A pluralização de substantivos abstratos não tem por resultado sistemático a associação de traços semânticos concretos.¹ Há casos em que, na verdade, o substantivo muda de significação e se torna menos abstrato ou mesmo concreto na passagem ao plural: fala-se da beleza (abstrato) de um quadro, mas usa-se belezas (concreto) no sentido de «pessoas/coisas/lugares que têm beleza» (daí «belezas naturais»). Contudo, outros substantivos há em que tal não ocorre, mantendo-se o valor abstrato no plural: por exemplo, ciúmes, o plural de ciúme, não perde a interpretação abstrata que tem no singular, o mesmo acontecendo com o plural de saudade, saudades.
Maria Helena de Moura Neves, em Gramática de Usos do Português (São Paulo: Editora Unesp, 2000, pág. 84-85), apresenta vários exemplos de substantivos classificáveis como abstratos que não se tornam concretos no plural, entre os quais se cita aqui o seguinte:
1) «Não vá causar ciúmes ao artista.» = «Não vá causar ciúme ao artista.»
A este exemplo, proponho juntar este outro:
2) «Recordo a minha terra com saudades.» = «Recordo a minha terra com saudade.»
Embora Moura Neves não se refira especificamente às categorias concreto/abstrato, que não fazem parte do seu quadro de análise¹, mas, sim, à oposição contável/não-contável, é importante registar o que ela afirma acerca dos substantivos não-contáveis, entre os quais se incluem muitos dos tradicionalmente chamados abstratos (idem; negrito no original):
«[Nos referidos] casos, por exemplo, os substantivos no plural são não-contáveis porque a forma singular pode ser usada sem oposição semântica com a forma plural [...].»
Ou seja, nesta passagem, a linguista brasileira considera que a pluralização de um substantivo não-contável não altera esta característica semântica. Do mesmo modo, considero que, no caso da oposição abstrato/concreto, existem substantivos de significado abstrato (ciúme, saudade ou perspetiva) que mantêm esse valor mesmo no plural (ciúmes, saudade, perspetivas).³
1 Ao que parece, no contexto escolar brasileiro, costuma dizer-se erradamente que os substantivos abstratos não devem ter plural ou, se o têm, passam a ter valor concreto. Sobre a falsidade de tal generalização, ler o artigo de Sílvio Rodrigues, "Saudade ou saudades?

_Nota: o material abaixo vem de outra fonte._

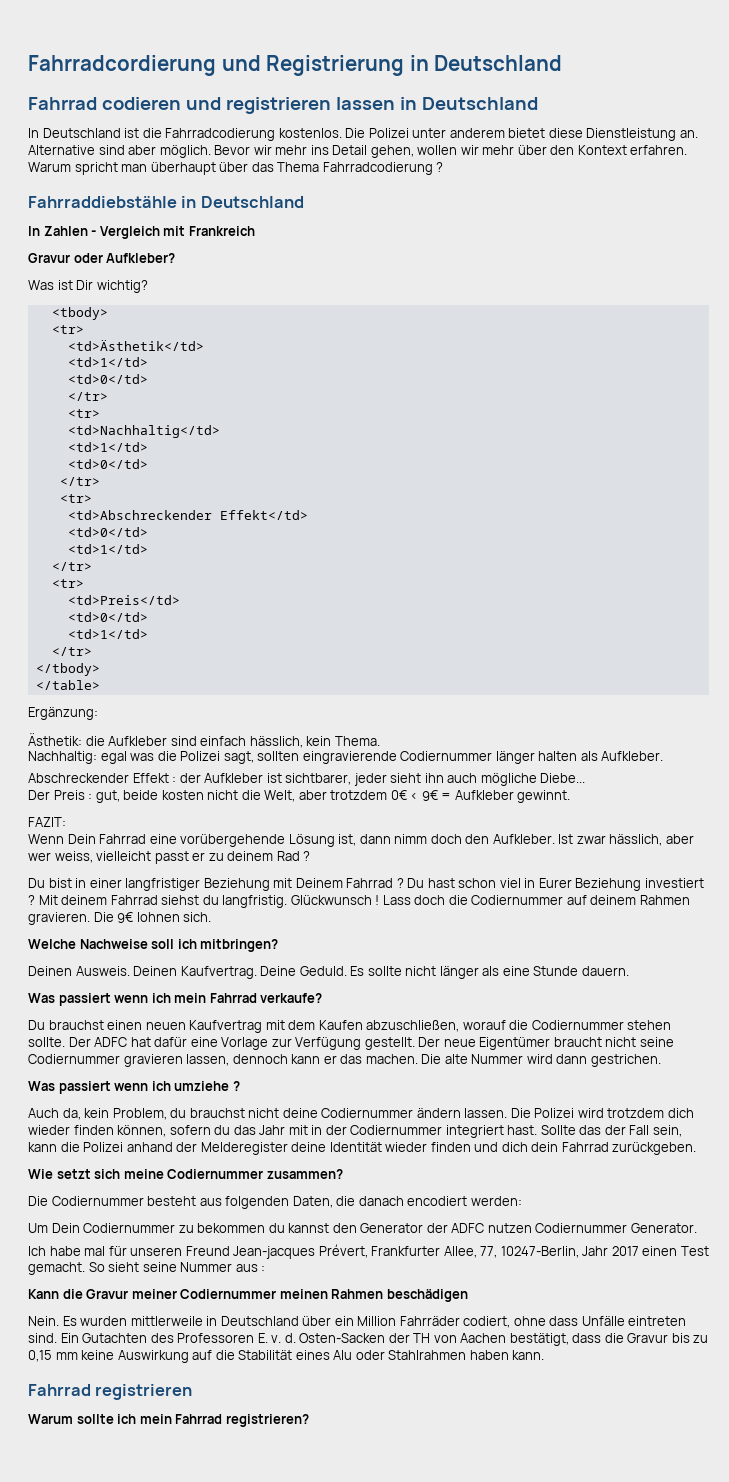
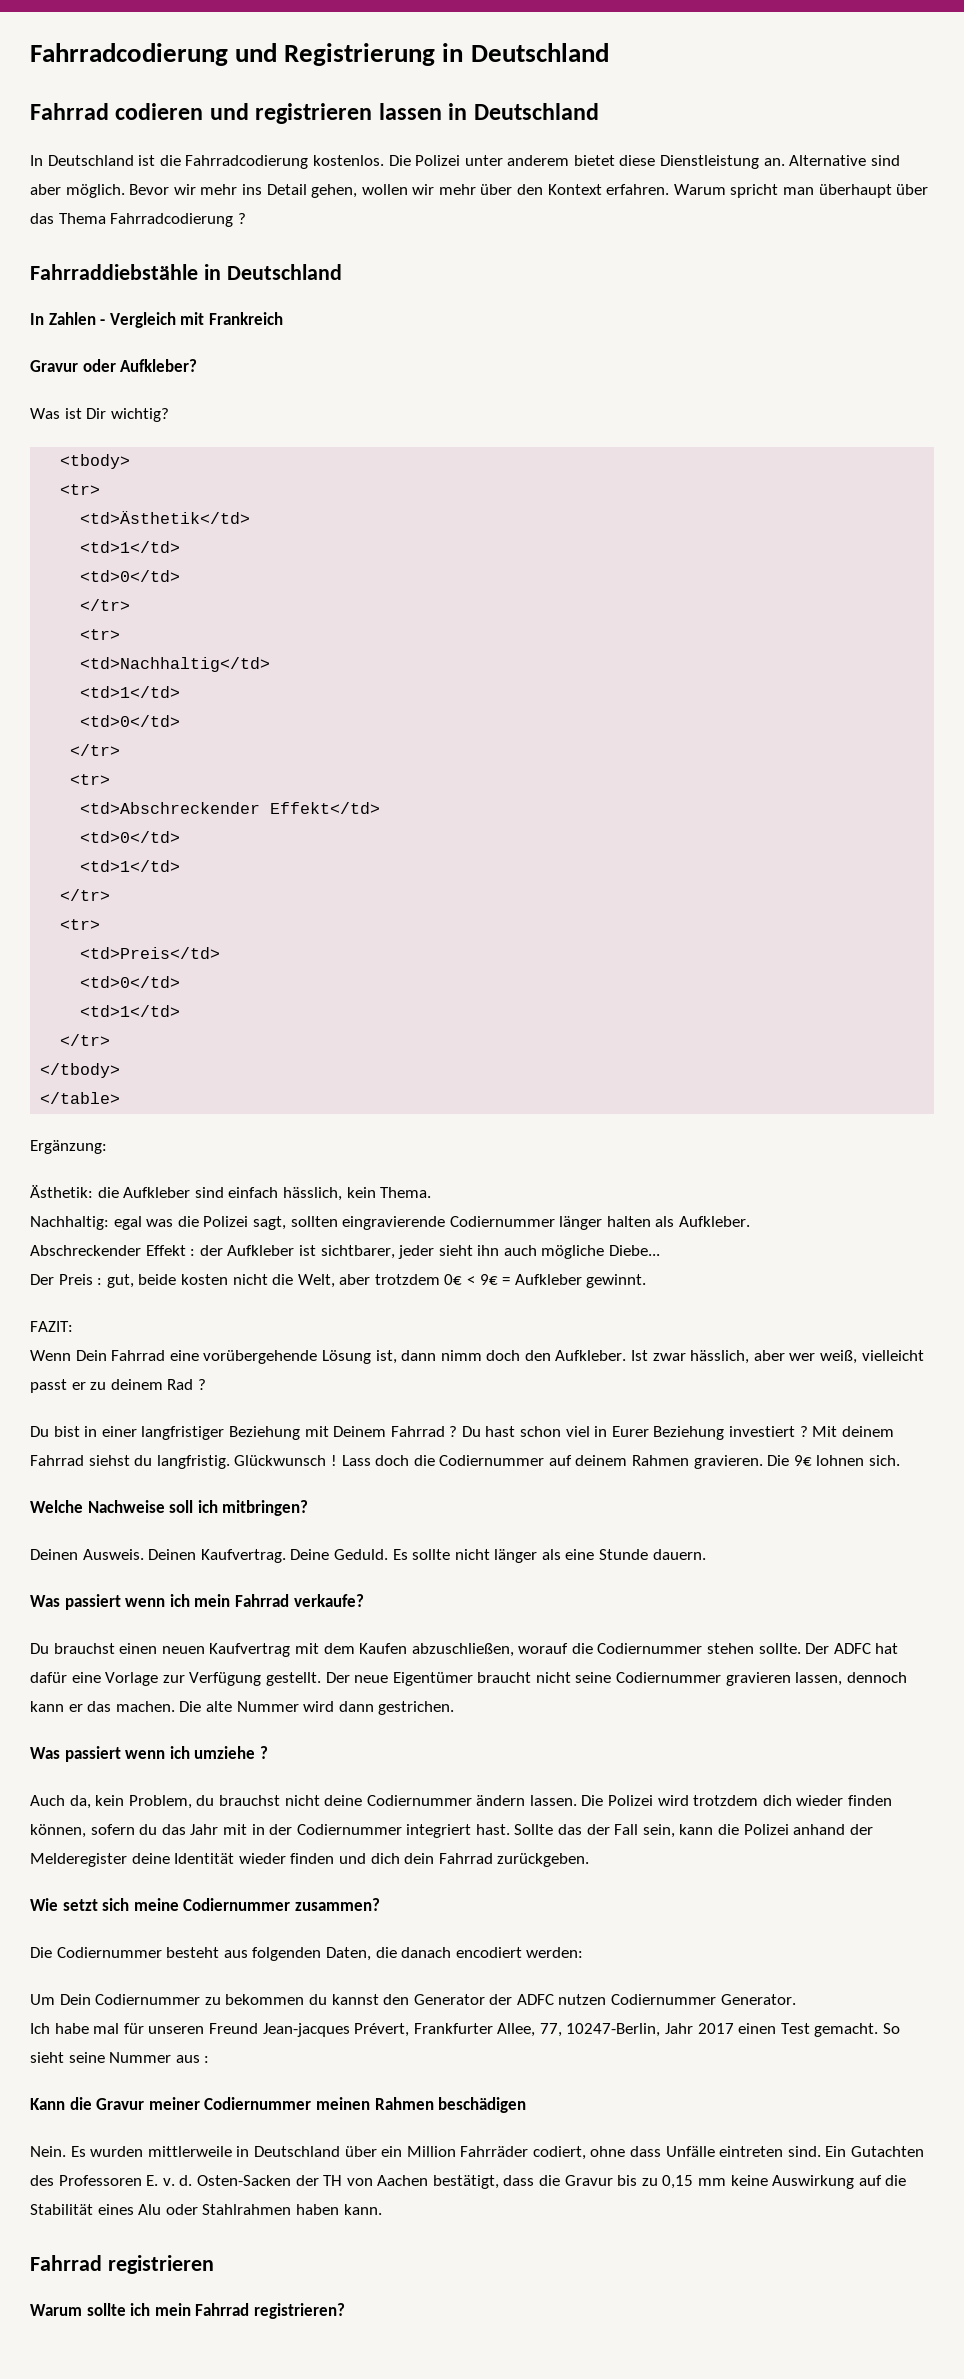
- Fahrradcordierung und Registrierung in Deutschland
+ Fahrradcodierung und Registrierung in Deutschland
- Ist zwar hässlich, aber wer weiss, vielleicht passt er zu deinem Rad ?
+ Ist zwar hässlich, aber wer weiß, vielleicht passt er zu deinem Rad ?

Felicidade ou felicidades?", de 17/11/2011, disponível na edição em linha da revista Veja.
2 Em linguística, considera-se geralmente que a oposição abstrato/concreto é pouco rigorosa, por não se apoiar em evidências de caráter linguístico.
3 Com a palavra perspetiva, o valor abstrato mantém-se no plural: «Esta experiência deu-lhe uma nova perspetiva sobre a vida.»/«Esta experiência deu-lhe novas perspetivas sobre a vida.»